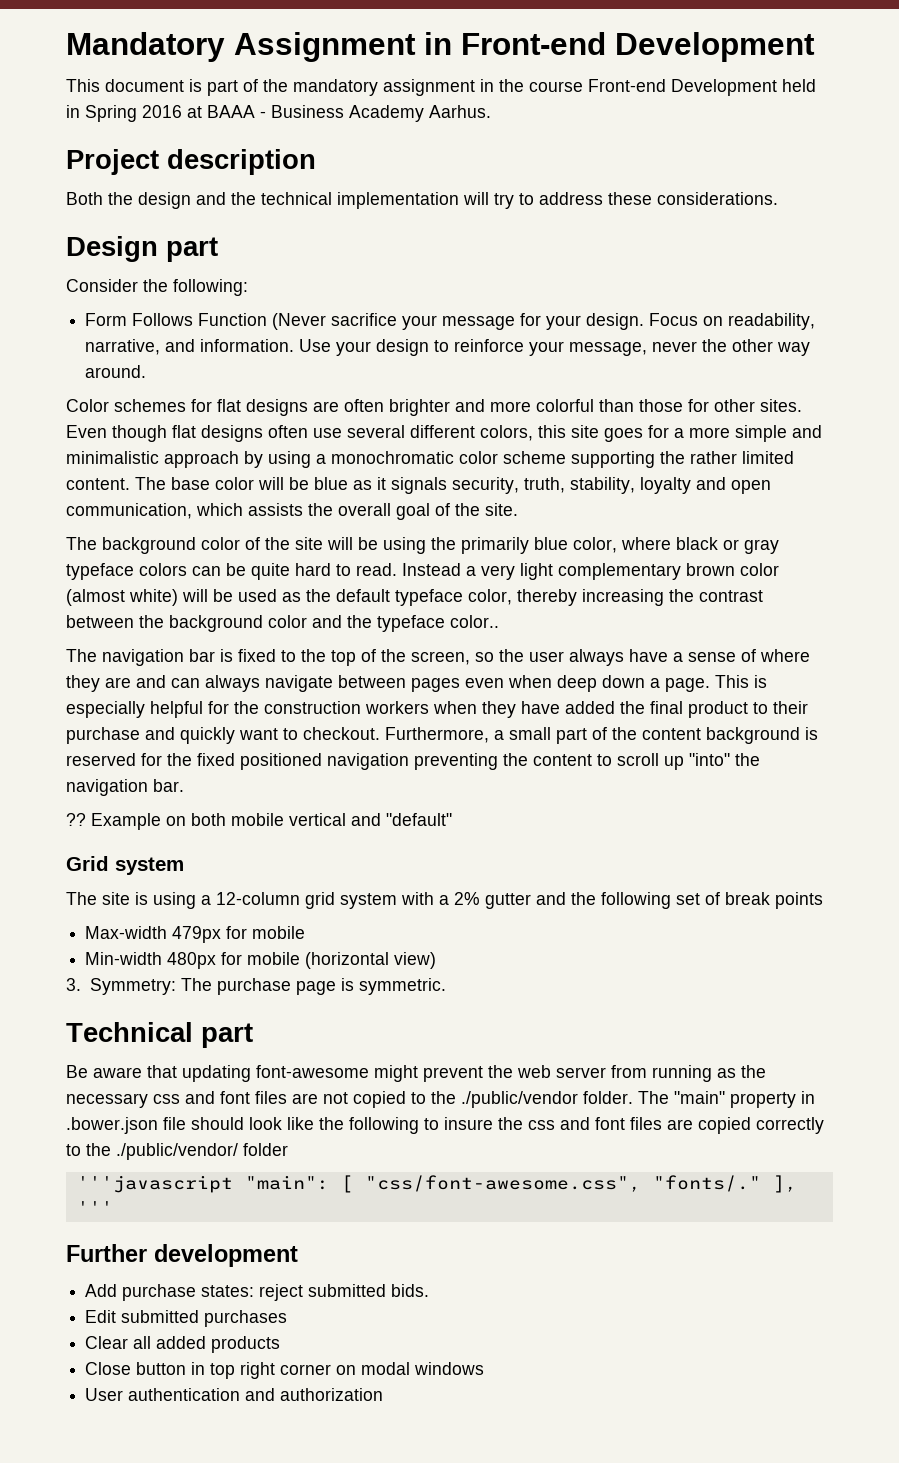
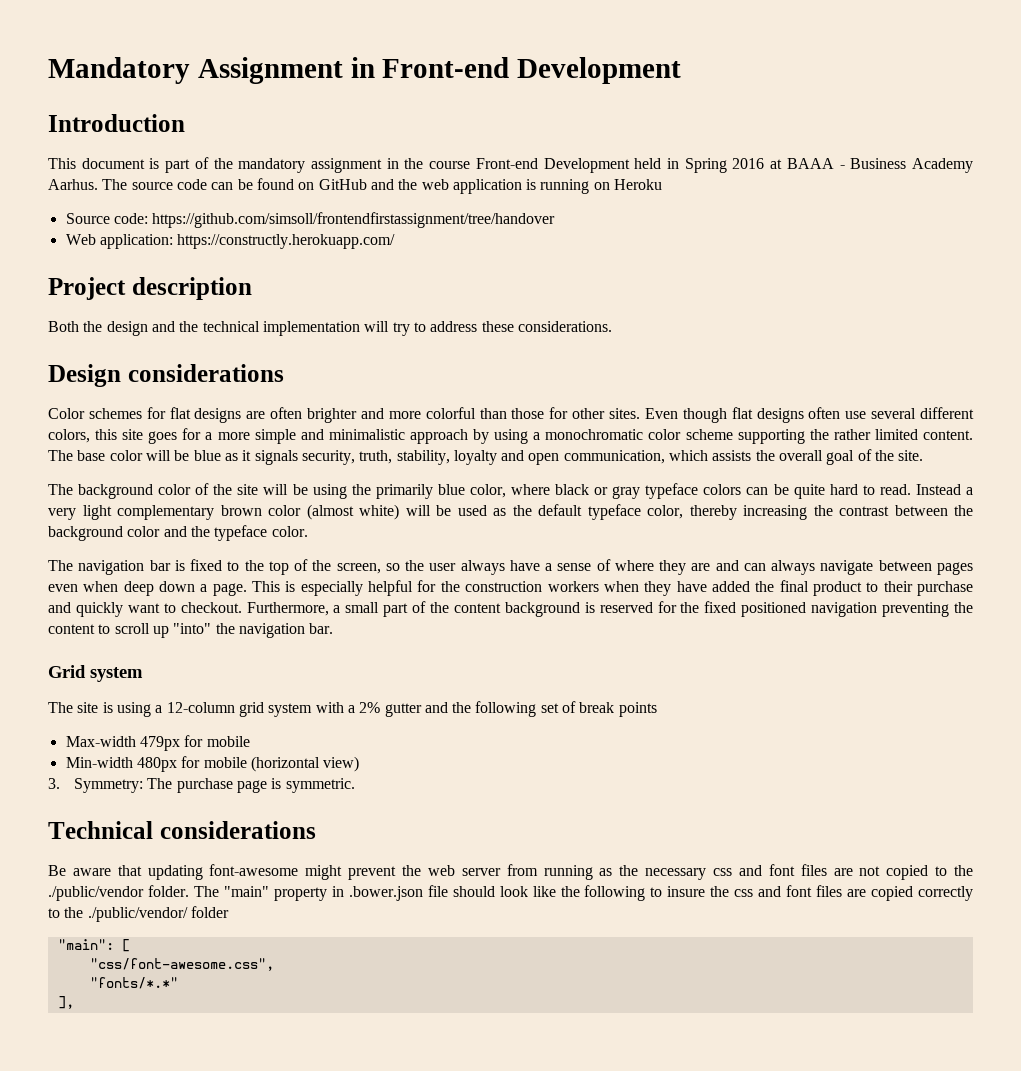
(815, 47) none -> [48,114,185,132] // Introduction
(491, 111) none -> [102,178,663,194] [65,212,556,228] [65,234,396,249] The source code can be found on GitHub and the web application is running on Heroku // Source code: https://github.com/simsoll/frontendfirstassignment/tree/handover // Web application: https://constructly.herokuapp.com/
[166,237,218,262] [66,279,248,296] [85,313,816,330] [85,339,811,356] [85,365,147,378] part // Consider the following: // Form Follows Function (Never sacrifice your message for your design. Focus on readability, narrative, and information. Use your design to reinforce your message, never the other way around. -> [127,364,284,382] considerations
[450,615,499,628] color.. -> [271,526,308,537] color.
[66,813,452,830] // ?? Example on both mobile vertical and "default" -> (334, 628) none
[201,1023,253,1048] part -> [159,821,316,839] considerations
[76,1175,233,1193] '''javascript -> (229, 912) none
(353, 1184) none -> (130, 945) //
[652,1175,797,1193] [76,1201,113,1214] [66,1244,298,1267] [85,1284,430,1301] [85,1310,288,1327] [85,1336,281,1353] [85,1362,485,1379] [85,1388,384,1401] "fonts/." ], ''' // Further development // Add purchase states: reject submitted bids. // Edit submitted purchases // Clear all added products // Close button in top right corner on modal windows // User authentication and authorization -> [89,977,178,989] [57,996,74,1009] // "fonts/*.*" // ],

-.-.-

* _ACTIVITY_: None of the pictures belong in the copy; repeat all other material exactly.

* _EXERCISE SOLUTION_:
(815, 47) none -> [48,114,185,132] // Introduction
(491, 111) none -> [102,178,663,194] [65,212,556,228] [65,234,396,249] The source code can be found on GitHub and the web application is running on Heroku // Source code: https://github.com/simsoll/frontendfirstassignment/tree/handover // Web application: https://constructly.herokuapp.com/
[166,237,218,262] [66,279,248,296] [85,313,816,330] [85,339,811,356] [85,365,147,378] part // Consider the following: // Form Follows Function (Never sacrifice your message for your design. Focus on readability, narrative, and information. Use your design to reinforce your message, never the other way around. -> [127,364,284,382] considerations
[450,615,499,628] color.. -> [271,526,308,537] color.
[66,813,452,830] // ?? Example on both mobile vertical and "default" -> (334, 628) none
[201,1023,253,1048] part -> [159,821,316,839] considerations
[76,1175,233,1193] '''javascript -> (229, 912) none
(353, 1184) none -> (130, 945) //
[652,1175,797,1193] [76,1201,113,1214] [66,1244,298,1267] [85,1284,430,1301] [85,1310,288,1327] [85,1336,281,1353] [85,1362,485,1379] [85,1388,384,1401] "fonts/." ], ''' // Further development // Add purchase states: reject submitted bids. // Edit submitted purchases // Clear all added products // Close button in top right corner on modal windows // User authentication and authorization -> [89,977,178,989] [57,996,74,1009] // "fonts/*.*" // ],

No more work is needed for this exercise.